Durante un lungo volo, il pianto incessante di un bambino metteva a dura prova tutti i passeggeri — finché un sceicco intervenne all’improvviso, lasciando l’intera cabina in un silenzio totale.

All’interno della cabina si diffondeva quel lieve ronzio tipico dei voli intercontinentali. I passeggeri apparivano esausti: qualcuno tentava di dormire, altri fissavano distrattamente gli schermi, mentre alcuni non cercavano nemmeno più di nascondere il proprio nervosismo. La causa era evidente: il pianto continuo del bambino, che non si era fermato neppure per un istante.
Piangeva da più di un’ora — un lamento forte, carico di angoscia, come se fosse davvero spaventato e non solo infastidito. Il suo volto era arrossato, gli occhi colmi di lacrime, le manine serrate. Quel suono sembrava irritare chiunque lo ascoltasse.
Gli sguardi tra i passeggeri si incrociavano spesso.
C’era chi sospirava infastidito, chi scuoteva la testa, e chi sussurrava commenti pieni di frustrazione. Una donna si mise le cuffie per isolarsi, mentre un uomo, seduto dall’altra parte del corridoio, picchiettava nervosamente le dita sul bracciolo.
La tensione nell’aria cresceva minuto dopo minuto. La madre del piccolo era distrutta: visibilmente stanca, con i capelli in disordine e gli occhi gonfi e arrossati, stringeva il figlio cercando inutilmente di tranquillizzarlo. Gli parlava con dolcezza, lo cullava, cambiava posizione — ma niente sembrava funzionare.
Più volte sollevò lo sguardo verso gli altri e mormorò delle scuse:
— Mi dispiace… è il suo primo volo… ha paura… vi prego, perdonatemi…

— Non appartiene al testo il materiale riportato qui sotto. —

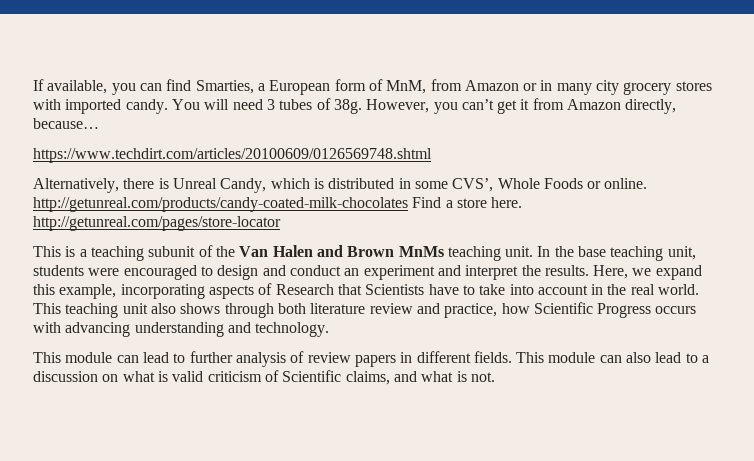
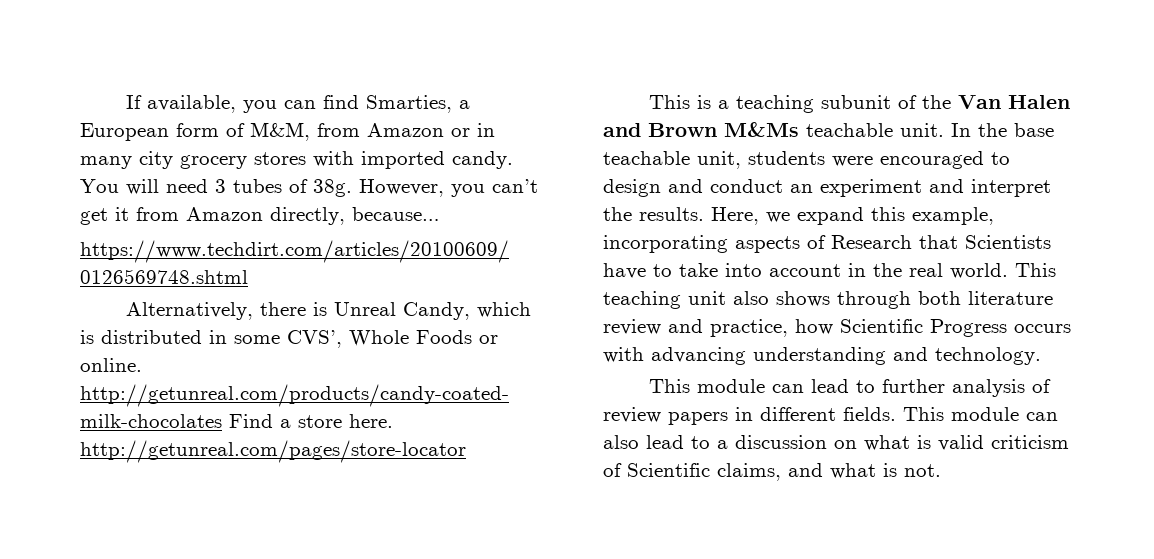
- If available, you can find Smarties, a European form of MnM, from Amazon or in many city grocery stores with imported candy.
+ If available, you can find Smarties, a European form of M&M, from Amazon or in many city grocery stores with imported candy.
- This is a teaching subunit of the Van Halen and Brown MnMs teaching unit.
+ This is a teaching subunit of the Van Halen and Brown M&Ms teachable unit.
- In the base teaching unit, students were encouraged to design and conduct an experiment and interpret the results.
+ In the base teachable unit, students were encouraged to design and conduct an experiment and interpret the results.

La voce le tremava. A un certo punto cedette e scoppiò a piangere anche lei. Le lacrime le scorrevano lungo il viso mentre stringeva il bambino ancora più forte, come per proteggerlo da tutto.
— Noi… stiamo solo andando dai miei genitori… dopo la morte di suo padre… — aggiunse, e il dolore nelle sue parole fece calare per un attimo il silenzio anche tra i più irritati.
Eppure, il pianto non si fermava.
Accanto a loro, vicino al finestrino, sedeva un uomo in abiti tradizionali bianchi: un giovane sceicco, erede di una famiglia molto facoltosa. Era composto, con una postura impeccabile, ma il suo volto tradiva una leggera insofferenza. Anche lui aveva ascoltato quel pianto fin dall’inizio del volo. Non diceva nulla, non interveniva: osservava soltanto. Il tempo sembrava rallentare.
Poi, a un certo punto, si sporse leggermente in avanti. Guardò la donna, poi il bambino, e con tono calmo disse:
— Posso?
La donna lo fissò perplessa, senza capire subito.
Lui tese le braccia con gentilezza. Lei esitò appena… poi, sopraffatta dalla stanchezza, gli affidò il piccolo. Nella cabina calò un silenzio percepibile, mentre diversi passeggeri si voltarono a osservare.
Lo sceicco prese il bambino con sicurezza, lo avvicinò a sé e iniziò a cullarlo lentamente, intonando una melodia a bassa voce.
Era un canto arabo, dolce e armonioso. La sua voce, profonda e regolare, aveva un effetto quasi ipnotico. Trasmetteva una calma antica, come una ninna nanna tramandata da generazioni.
All’inizio il bambino continuò a piangere. Poi i singhiozzi si affievolirono. Dopo poco, rimase a guardarlo, ascoltando.
E infine… si fermò. Un silenzio inatteso riempì la cabina.

Lo sceicco continuò a cullarlo, ripetendo la melodia. Il piccolo si rilassò gradualmente, il respiro divenne più regolare e le palpebre si fecero sempre più pesanti, fino a chiudersi.
La madre osservava incredula.
— Come… ha fatto? — sussurrò.
L’uomo accennò un lieve sorriso, senza interrompersi.
— Mia madre ci cantava questa canzone quando eravamo bambini — rispose con tranquillità. — Ci calmava sempre.
Poi la guardò e aggiunse piano:
— Lo terrò ancora un po’. Dovrebbe riposarsi.
La donna si coprì la bocca con la mano, cercando di trattenere le lacrime. Ma queste arrivarono comunque — questa volta, diverse.
E per la prima volta durante tutto il volo… nessuno ebbe più nulla da ridire.